Web page revision data
━━━━
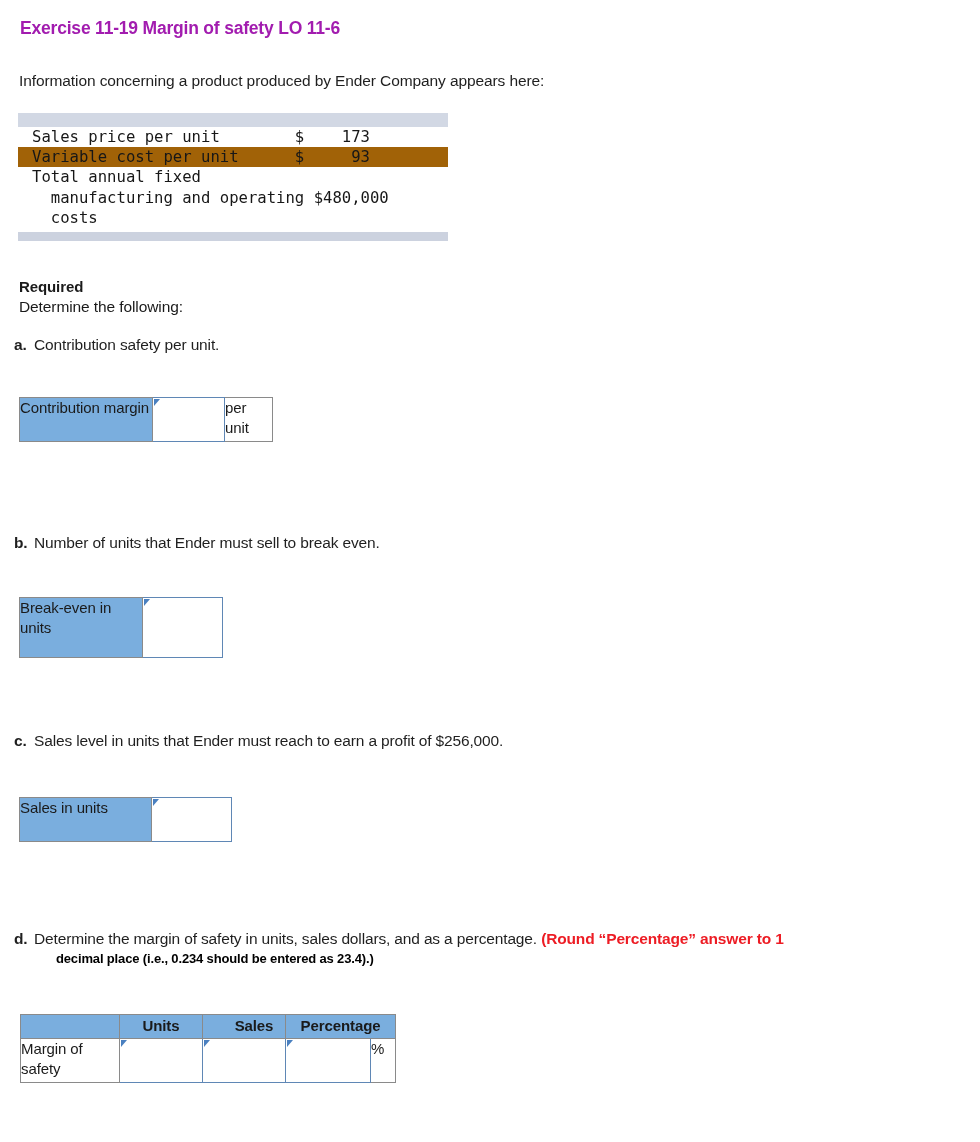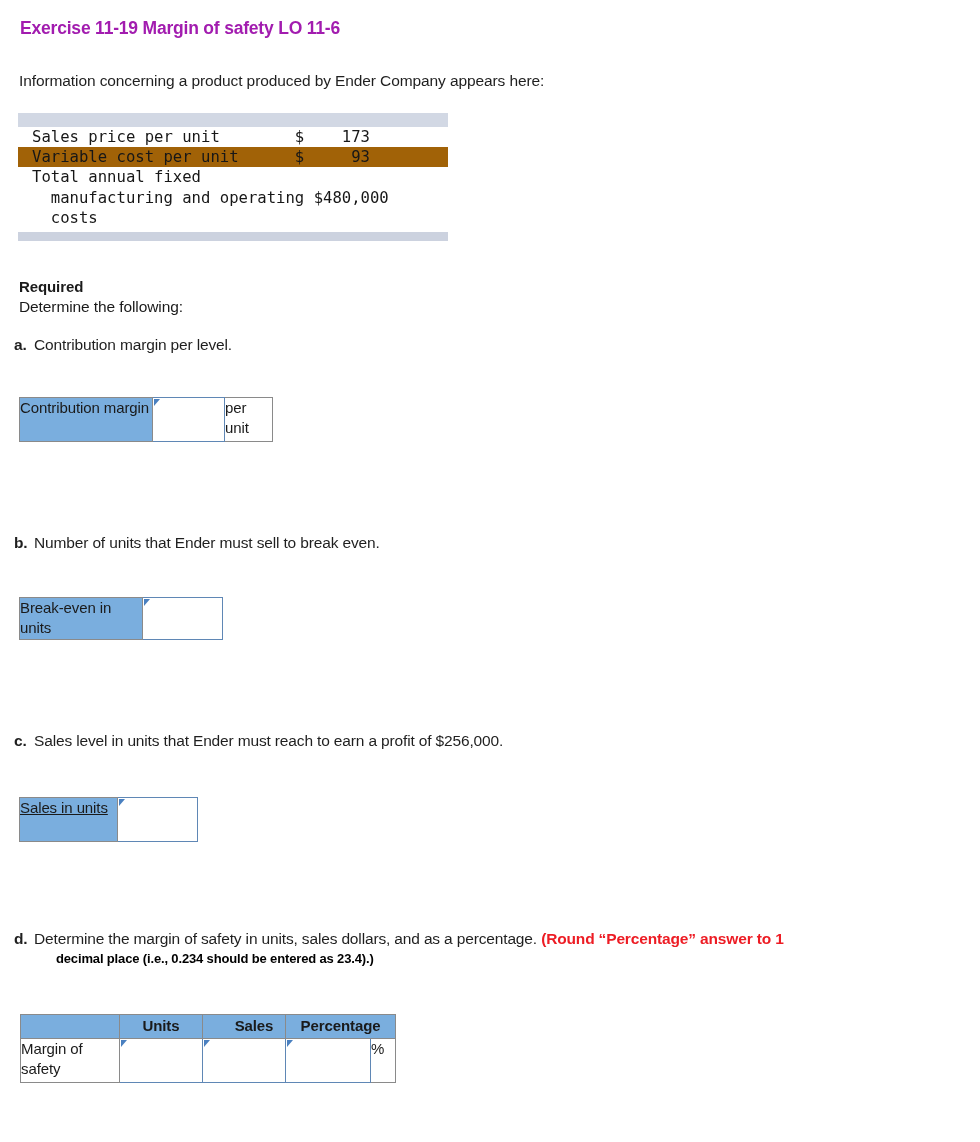--- a/index.html
+++ b/index.html
@@ -203,54 +203,54 @@
     <div class="info-row plain">Total annual fixed</div>
     <div class="info-row plain">  manufacturing and operating $480,000</div>
     <div class="info-row plain">  costs</div>
     <div class="info-band-bottom"></div>
   </div>
 
   <div class="required-label">Required</div>
   <div class="required-sub">Determine the following:</div>
 
   <div class="q" style="left:14px; top:336px;">
-    <span class="q-mark">a.</span><span>Contribution margin per level.</span>
+    <span class="q-mark">a.</span><span>Contribution safety per unit.</span>
   </div>
 
   <table class="grid" style="left:19px; top:397px;padding-left:8px;">
     <tbody>
         <tr>
       <td class="cell-label" style="width:133px; height:44px;">Contribution margin</td>
       <td class="cell-input" style="width:72px;"></td>
       <td class="cell-unit" style="width:48px;">per unit</td>
     </tr>
   </tbody>
     </table>
 
   <div class="q" style="left:14px; top:534px;">
     <span class="q-mark">b.</span><span>Number of units that Ender must sell to break even.</span>
   </div>
 
   <table class="grid" style="left:19px; top:597px;">
     <tbody>
         <tr>
-      <td class="cell-label" style="width:123px; height:42px;">Break-even in units</td>
+      <td class="cell-label" style="width:123px; height:60px;">Break-even in units</td>
       <td class="cell-input" style="width:80px;"></td>
     </tr>
   </tbody>
     </table>
 
   <div class="q" style="left:14px; top:732px;">
     <span class="q-mark">c.</span><span>Sales level in units that Ender must reach to earn a profit of $256,000.</span>
   </div>
 
   <table class="grid" style="left:19px; top:797px;">
     <tbody>
         <tr>
-      <td class="cell-label" style="width:98px; height:44px;text-decoration:underline;">Sales in units</td>
+      <td class="cell-label" style="width:132px; height:44px;">Sales in units</td>
       <td class="cell-input" style="width:80px;"></td>
     </tr>
   </tbody>
     </table>
 
   <div class="q wrap" style="left:14px; top:930px;">
     <span class="q-mark">d.</span><span>Determine the margin of safety in units, sales dollars, and as a percentage. </span><span class="q-red">(Round “Percentage” answer to 1</span>
   </div>
   <div class="q-d-second">decimal place (i.e., 0.234 should be entered as 23.4).)</div>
━━━━
**What is expected**
Exactly the lines from the one containing "profit of $256,000.</span>" to the last line of the entries above must be duplicated, with both of those lines included and nothing more.

**Response to this exercise**
     <span class="q-mark">c.</span><span>Sales level in units that Ender must reach to earn a profit of $256,000.</span>
   </div>
 
   <table class="grid" style="left:19px; top:797px;">
     <tbody>
         <tr>
-      <td class="cell-label" style="width:98px; height:44px;text-decoration:underline;">Sales in units</td>
+      <td class="cell-label" style="width:132px; height:44px;">Sales in units</td>
       <td class="cell-input" style="width:80px;"></td>
     </tr>
   </tbody>
     </table>
 
   <div class="q wrap" style="left:14px; top:930px;">
     <span class="q-mark">d.</span><span>Determine the margin of safety in units, sales dollars, and as a percentage. </span><span class="q-red">(Round “Percentage” answer to 1</span>
   </div>
   <div class="q-d-second">decimal place (i.e., 0.234 should be entered as 23.4).)</div>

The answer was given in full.